When I started writing this, it was supposed to be a very professional, neutral perspective. But this evening, I had a – not exactly a conversation, but more of a highly surreal experience – that’s left my brain vibrating in my skull like a tuning fork.
Cut a long story short, I posted a social media / online marketing query, addressed to the SMO agencies that are cropping up all over the place. It was meant to do a brief check of capabilities and costs. It instead opened a vision into insanity. Some brief excerpts follow –
Me: I have a website and a Facebook page, and I want to build traffic for both.
He: I don’t understand. Why are you confusing online and social media?
Me: Wha-
He: Don’t do facebook advertising. You pay money for a lead, he joins your page, he unjoins, your money is lost. Go with our ‘Organic Fanbase Building’.
Me: How does that work?
He: We have (large number) fans across all the other pages we’ve built for (frighteningly high-profile list of clients). We blast them all a message them asking them to join your page.
Me: But, but… I want to target a specific audience… say, only men. (At least that, if not age groups, locations, and preferences / interests! For God’s sake!)
He: Don’t restrict audiences in social media. Go for everyone. Everywhere. Get as many as you can.
Me: Er. Ah. Um – my service is only available in India.
He: No problem. Just restrict page settings to be visible only in India.
Me: But haven’t you already blasted an untargeted message to everyone (literally everyone) about this page?
He: Yes.
(and nothing further. No explanation, justification, or acknowledgement that this was a bloody stupid thing to do.)
Me: Do you set up and run Google Adwords campaigns?
He: No, but it’s a ten-minute job. You can easily run it yourself.
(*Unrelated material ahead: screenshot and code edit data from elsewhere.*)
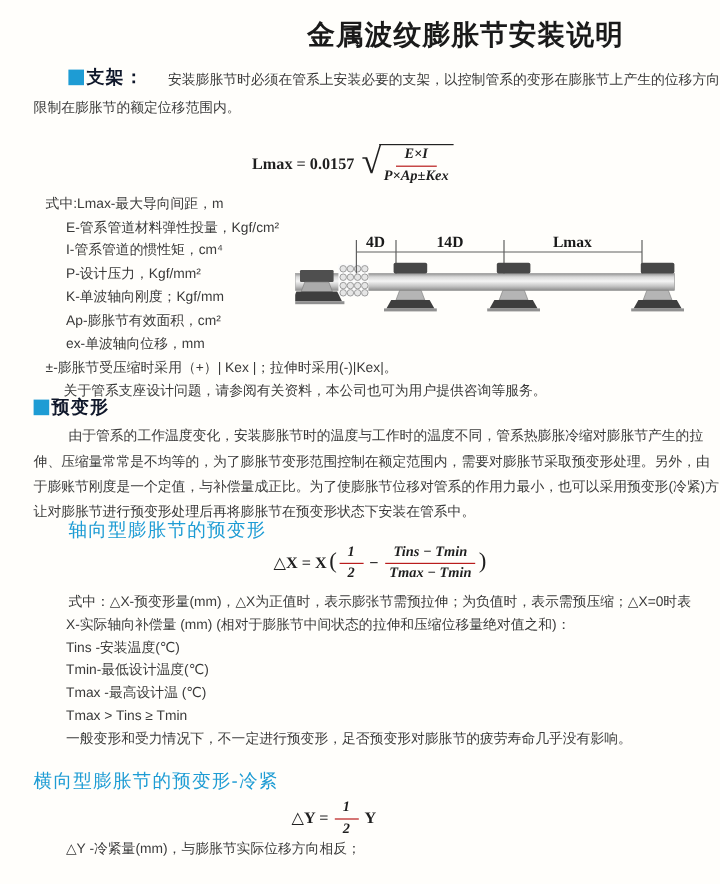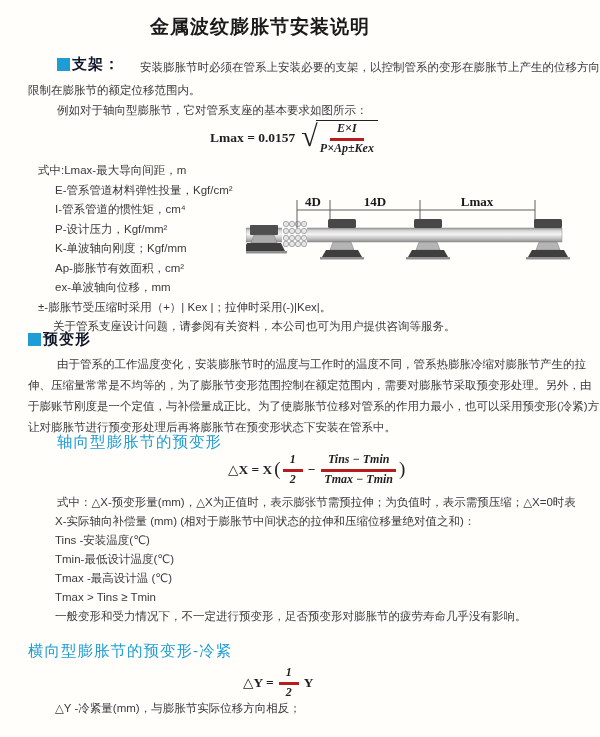"金属波纹膨胀节安装说明" .title { font-size: 19px -> 23px; text-align: center -> right }
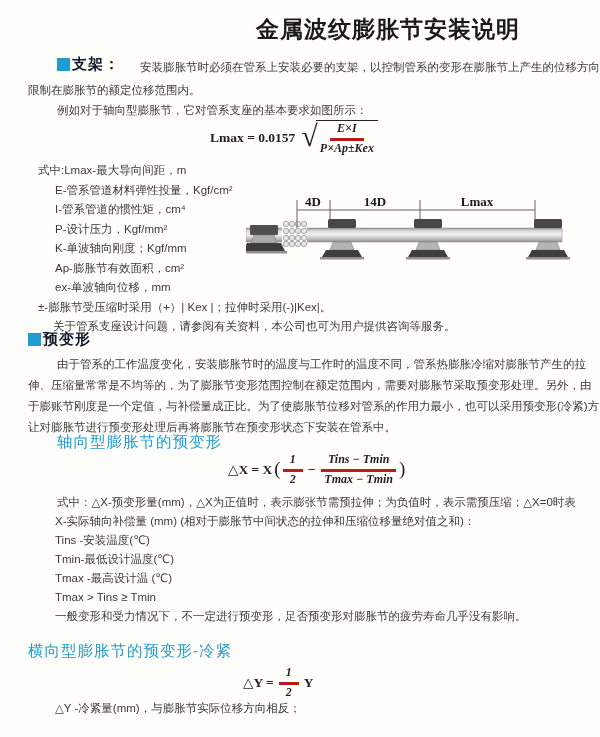"例如对于轴向型膨胀节，它对管系支座的基本要求如图所示：" div.abs { html: <div>例如对于轴向型膨胀节，它对管系支座的基本要求如图所示：</div> -> none }
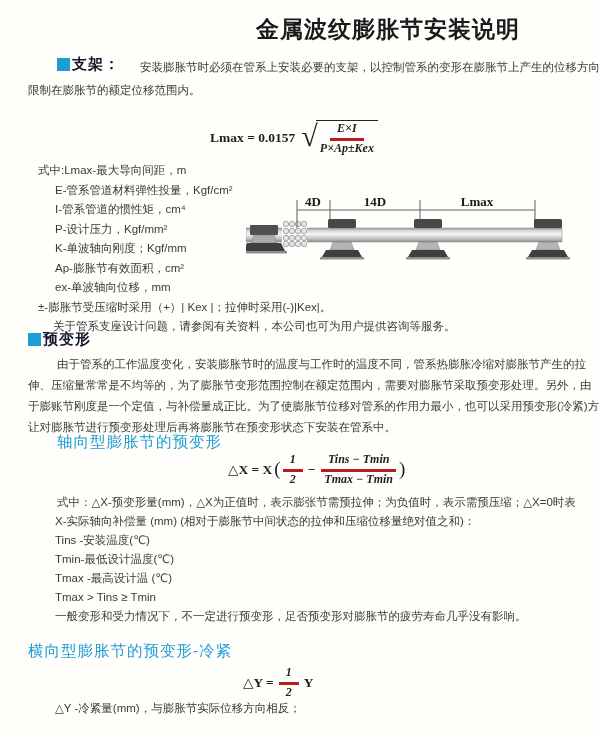"E×I" .f-num { border-bottom: 3px solid #b91c1c -> 1px solid #b91c1c }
(point of interest – I’m reading up SEM material, and even to get half of the basics for the Individual Certification for Adwords Fundamentals has taken over a dozen hours of reading. Or, in this twilight zone I’m in tonight, ten minutes.)
Me: What do you do with Twitter?
He: Tweets work only with celebs. Do you have a brand ambassador who can tweet about your product? Write something entertaining, some gossip?
Me: Er… no. I don’t have celebrity brand ambassadors.
He: Oh. Bad luck, then.
Me: Can you set up a branded twitter page / account, and manage it?
He: Of course! We create custom Twitter pages and manage it for you. Only Rs. (steep figure) per month. We take care of everything. The only thing we don’t do, is respond to followers.
Me: You do lead gen forms and processes?
He: Yes. Rs. X (koffff) for simple, Rs. 2X for email verified – but we want a guarantee from you that all your mails go 100% into user inboxes, and not into any promo folders, spam, or junk. Give us this guarantee.
Me: What about mobile verification of leads?
He: Yes.
He: Meaning, we will help you set up the mobile system.
He: Introduce you to the mobile people… operators… there’s a lot of technical stuff… we hand-hold you to let you set it up yourself.
Me: Custom facebook pages?
He: Yes, for Rs. (dear God) we do facebook ‘page beautification’.
(turns out he meant an FBML box on the wall. This, after I mentioned in my first mail to him, ‘an FBML box on the wall.’)
And the last comment – please note, after he has advised against Facebook advertising (where you can target precisely by location, time, gender, age, and behavior, at an optimized, pre-set CPC) – that yes, he does charge for every fan added via his ‘organic growth’ – untargeted, generic, spammed – Rs. (worth at least a few cigs and coffee) per user.
Let me just state – I’m not writing this to poke fun at ignorance, or assume that this is a valid representation of all agencies. (In fact, at the time of writing, I’ve also received a very sane and coherent response from a second one within minutes of asking)
This post is to highlight the unfortunately true maxim – ‘A little knowledge is a dangerous thing.’ Social Media is a hot buzzword in the marketing field these days, and while a willingness to embrace new media and developments, and capitalize on new opportunities is a very laudable and praiseworthy initiative – I just have 2 pieces of advice, before you jump in.
For the marketing managers who pay for this – please understand what social media is, how it works, what tools and applications exist, and why and which ones make sense for your objectives.
For the SMO agencies who execute this – please understand what social media is, how it works, what tools and applications exist, and why and which ones make sense for your client’s objectives.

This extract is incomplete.